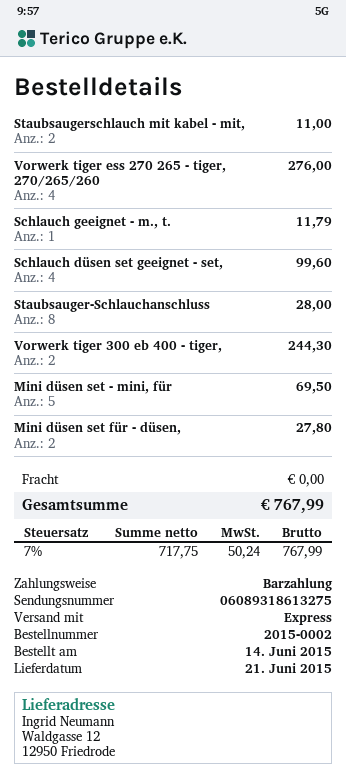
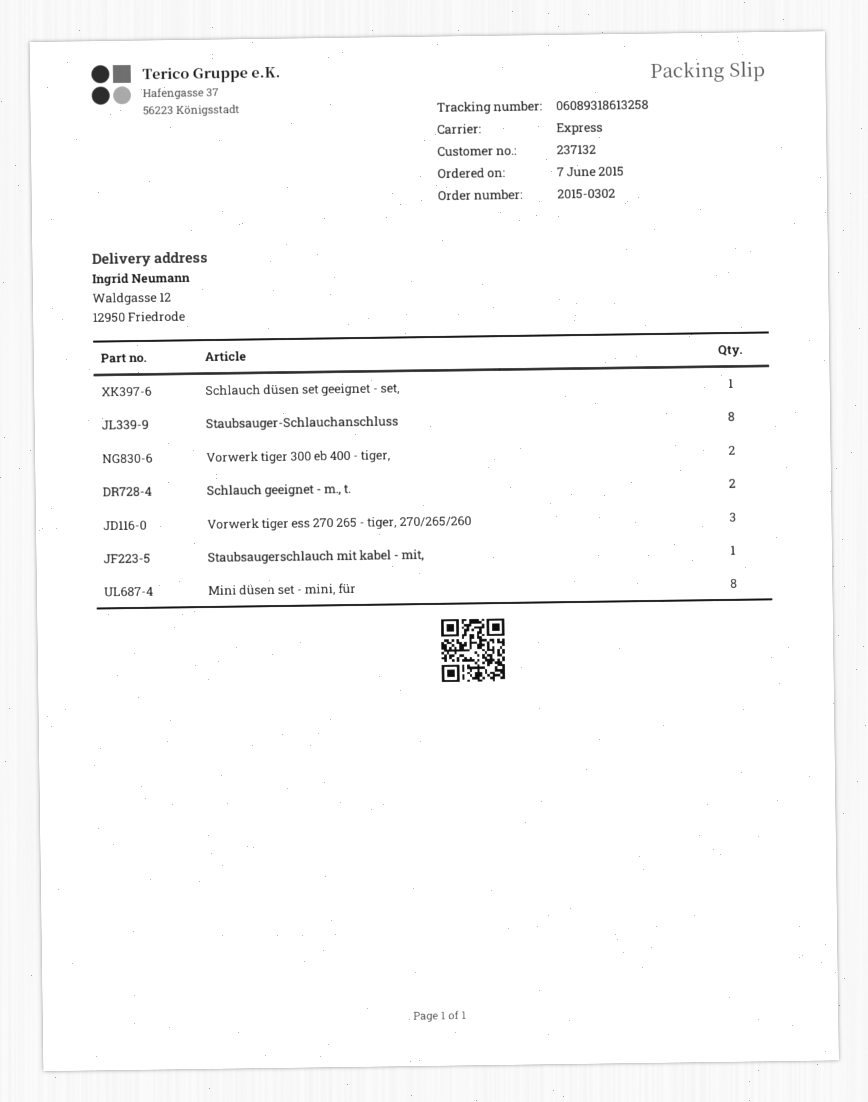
order number: 2015-0002 -> 2015-0302
order date: 2015-06-14 -> 2015-06-07
tracking number: 06089318613275 -> 06089318613258
Staubsaugerschlauch mit kabel - mit,: 2 -> 1
Vorwerk tiger ess 270 265 - tiger, 270/265/260: 4 -> 3
Schlauch geeignet - m., t.: 1 -> 2
Schlauch düsen set geeignet - set,: 4 -> 1
Mini düsen set - mini, für: 5 -> 8
Mini düsen set für - düsen,: 2 -> none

----

■ Task item: Given the word "number", show every line of the records that contains it.

■ Task response:
order number: 2015-0002 -> 2015-0302
tracking number: 06089318613275 -> 06089318613258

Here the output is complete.